Il n’y a aucune raison de paniquer au sujet de l’animal de compagnie qui va dehors tous les jours. Les chiens ont en général peu ou pas de symptômes s’ils sont infectés. De plus, une tique changera rarement d’hôte pendant un repas (un seul par saison). Donc, il est très peu probable que la tique sur le chien se décroche pour venir nous mordre ensuite, explique la biologiste.
Les tiques ne volent pas et ne sautent pas non plus. Elles marchent. Elles affectionnent particulièrement les milieux forestiers, les buissons, les sous-bois, les clairières, les bords de chemins, ainsi que les pâturages, y compris les pelouses et jardins. Les tiques attendent donc tout simplement qu’un hôte se frotte à elles pour s’accrocher et éventuellement se nourrir de son sang. « Une tique peut être plus petite qu’une graine de sésame lorsqu’elle se colle à votre peau. Au fur et à mesure qu’elle se gorge de votre sang, elle peut atteindre la taille d’un grain de maïs », fait savoir la biologiste.
Des recherches sur le web permettent aisément d’identifier et de reconnaitre une tique. Le site eTick.ca de l’Université Bishop’s en est un.
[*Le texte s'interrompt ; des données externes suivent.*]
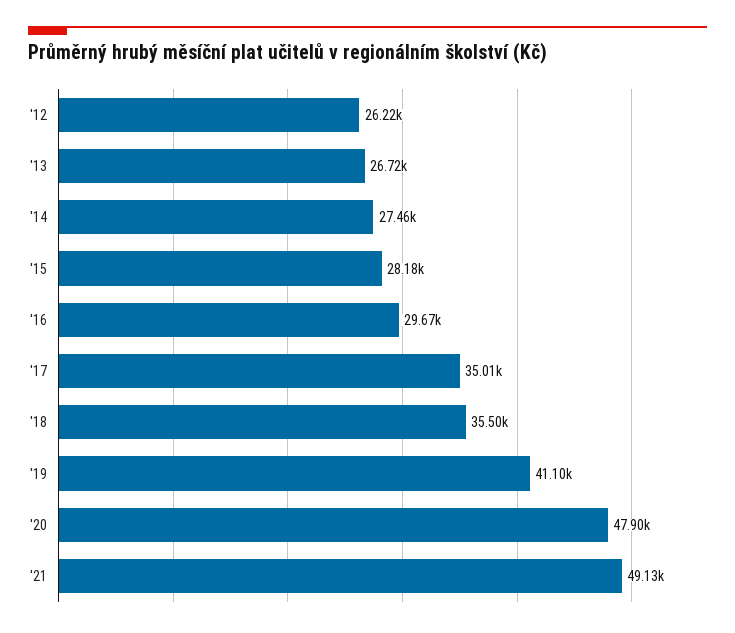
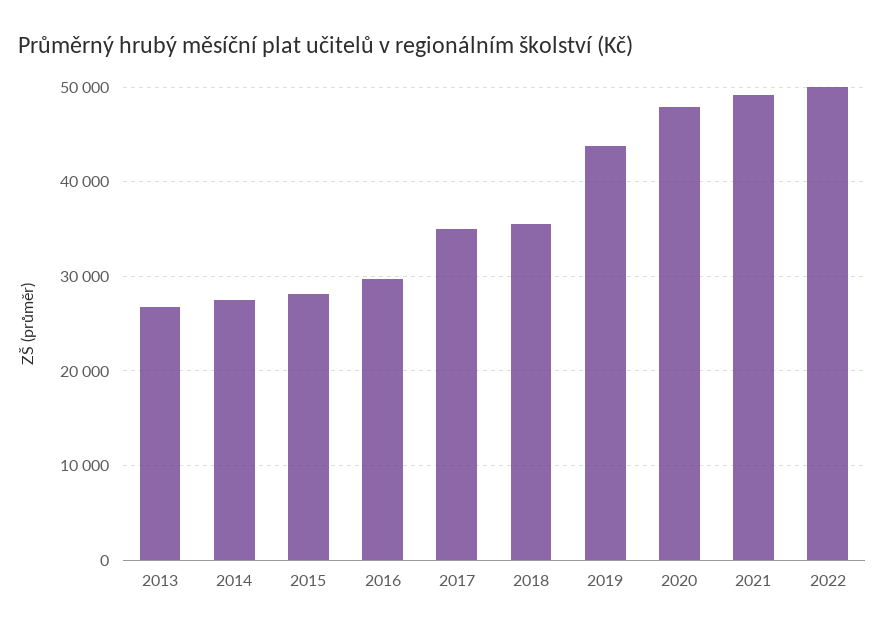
'12: 26220 -> none
'19: 41100 -> 44000
2022: none -> 50000

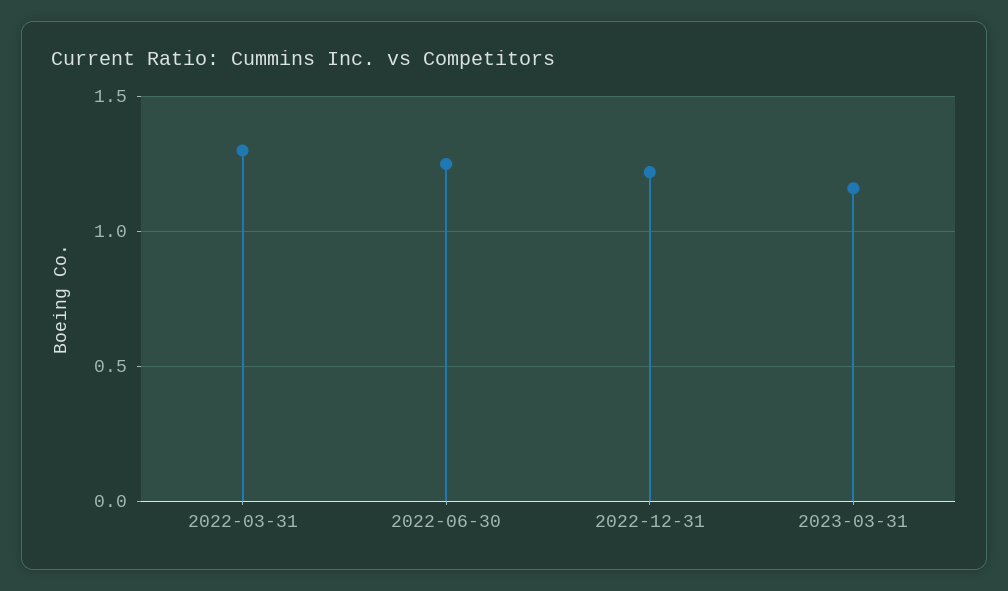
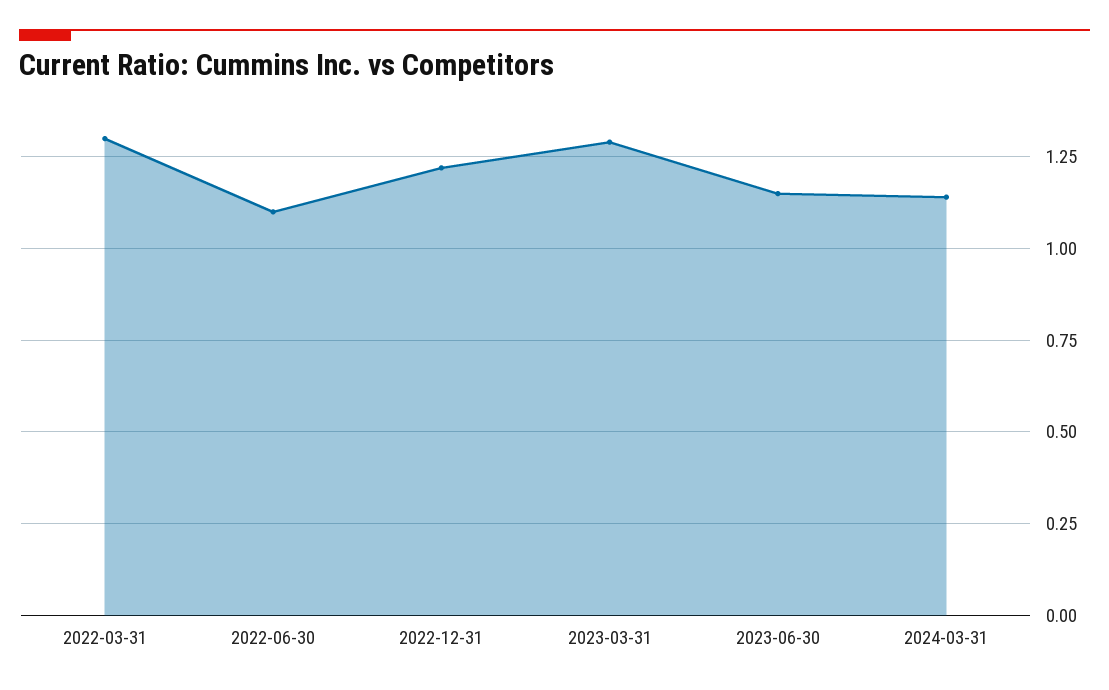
2022-06-30: 1.25 -> 1.1
2023-03-31: 1.15 -> 1.3
2023-06-30: none -> 1.15
2024-03-31: none -> 1.15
Tout comme le site de l’Institut national de la santé publique du Québec (INSPQ) qui émet aussi des recommandations en cas d’infection. Les deux sites disposent d’une carte qui indique les secteurs où les risques de morsure sont les plus grands. « Notre carte permet également de retrouver l’endroit précis où ont été prélevées les tiques », souligne Jade Savage.
Enfin, Jade Savage précise qu’une tique n’est pas un insecte. Il s’agit, poursuit-elle, d’un parasite de la famille des arachnides (araignées, scorpions, acariens…). Les tiques, insiste-t-elle, ont huit pattes contrairement à six pour les insectes. À ce propos, certains citoyens, dit-elle, ont fait parvenir à son équipe des photos de petites bestioles à six pattes. « Nous avons dû avertir certaines de ces personnes qu’il s’agissait en fait de punaises de lit », conclut Jade Savage.